RESEARCH ARTICLE


NcGRA2-RT-PCR to Detect Live Versus Dead Parasites in Neospora caninum-Infected Mice



Maria Strohbusch1, Norbert Müller1, Andrew Hemphill1, Gisela Greif 2, Bruno Gottstein 1
1 Institute of Parasitology, University of Bern, Laenggass-Strasse 122, CH-3001 Bern, Switzerland
2 Bayer HealthCare AG, Leverkusen, Germany


© 2008 Strohbusch;

open-access license: This is an open access article distributed under the terms of the Creative Commons Attribution 4.0 International Public License (CC-BY 4.0), a copy of which is available at: https://creativecommons.org/licenses/by/4.0/legalcode. This license permits unrestricted use, distribution, and reproduction in any medium, provided the original author and source are credited.
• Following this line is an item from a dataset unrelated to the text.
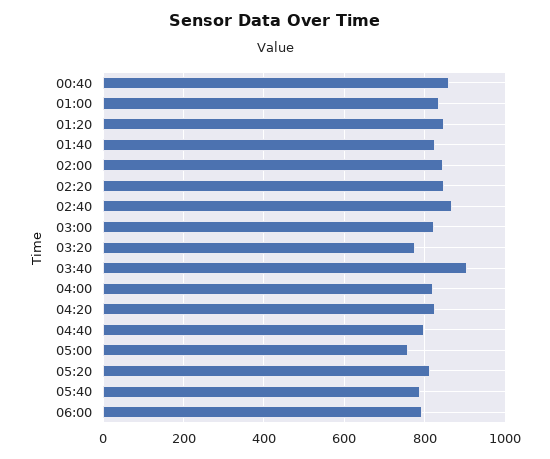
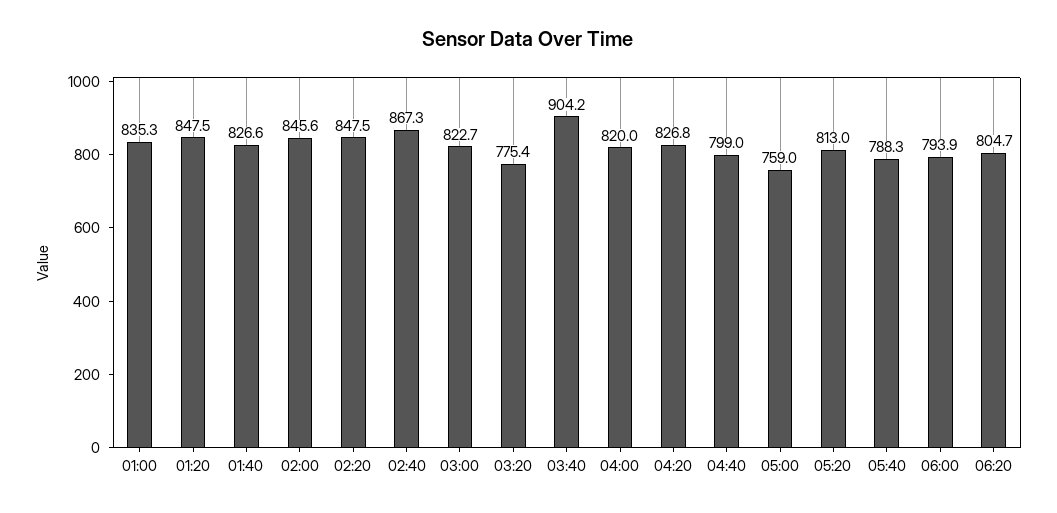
00:40: 860 -> none
06:20: none -> 804.7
* Address correspondence to this author at the Institute of Parasitology, University of Bern, Laenggass-Strasse 122, CH-3001 Bern, Switzerland; Tel: +41316312418; E-mail: bassey69@yahoo.com


Abstract

In the present work, we optimized a recently established NcGRA2-RT-PCR based on RNA to detect live Neospora caninum parasites in tissue, and compared the results with the conventional inoculation of diagnostic specimen onto cell culture. C57BL/6 mice were experimentally infected with Nc-1 tachyzoites and subsequently euthanized 6 or 12 days post infection (dpi). Selected organs were used to search for parasites by (i) PCR using genomic DNA (gDNA), (ii) PCR using cDNA and (iii) in vitro inoculation of cell culture. At 6 dpi, Neospora-gDNA was detected in 34 out of 36 organs. Viable parasites were detected in 11 (NcGRA2-RT-PCR) and 15 (in vitro cultivation) out of 36 organs. Comparison of NcGRA2-RT-PCR and in vitro detection gave a fair agreement (kappa 0.29), whereas comparison of PCR using gDNA and RT-PCR or in vitro detection resulted in a slight agreement (kappa 0.05 and 0.08, respectively) only. At 12 dpi, parasite gDNA was found in 10 out of 36 organs. In 7 of these organs viability of parasites was confirmed with NcGRA2-RTPCR and growth of parasites in cell culture. Comparison of NcGRA2-RT-PCR and in vitro detection gave a substantial agreement (kappa 0.8), whereas comparison of PCR using gDNA and RT-PCR or in vitro detection resulted in a moderate agreement (kappa 0.59 and 0.77, respectively). As NcGRA2-RT-PCR is almost as sensitive as in vitro cultivation in detecting live parasites, it represents a fast, easy and safe method of viable parasite detection, and thus an attractive alternative to the in vitro cultivation approach.

Keywords: Neospora caninum, NcGRA2-RT-PCR, in vitro inoculation.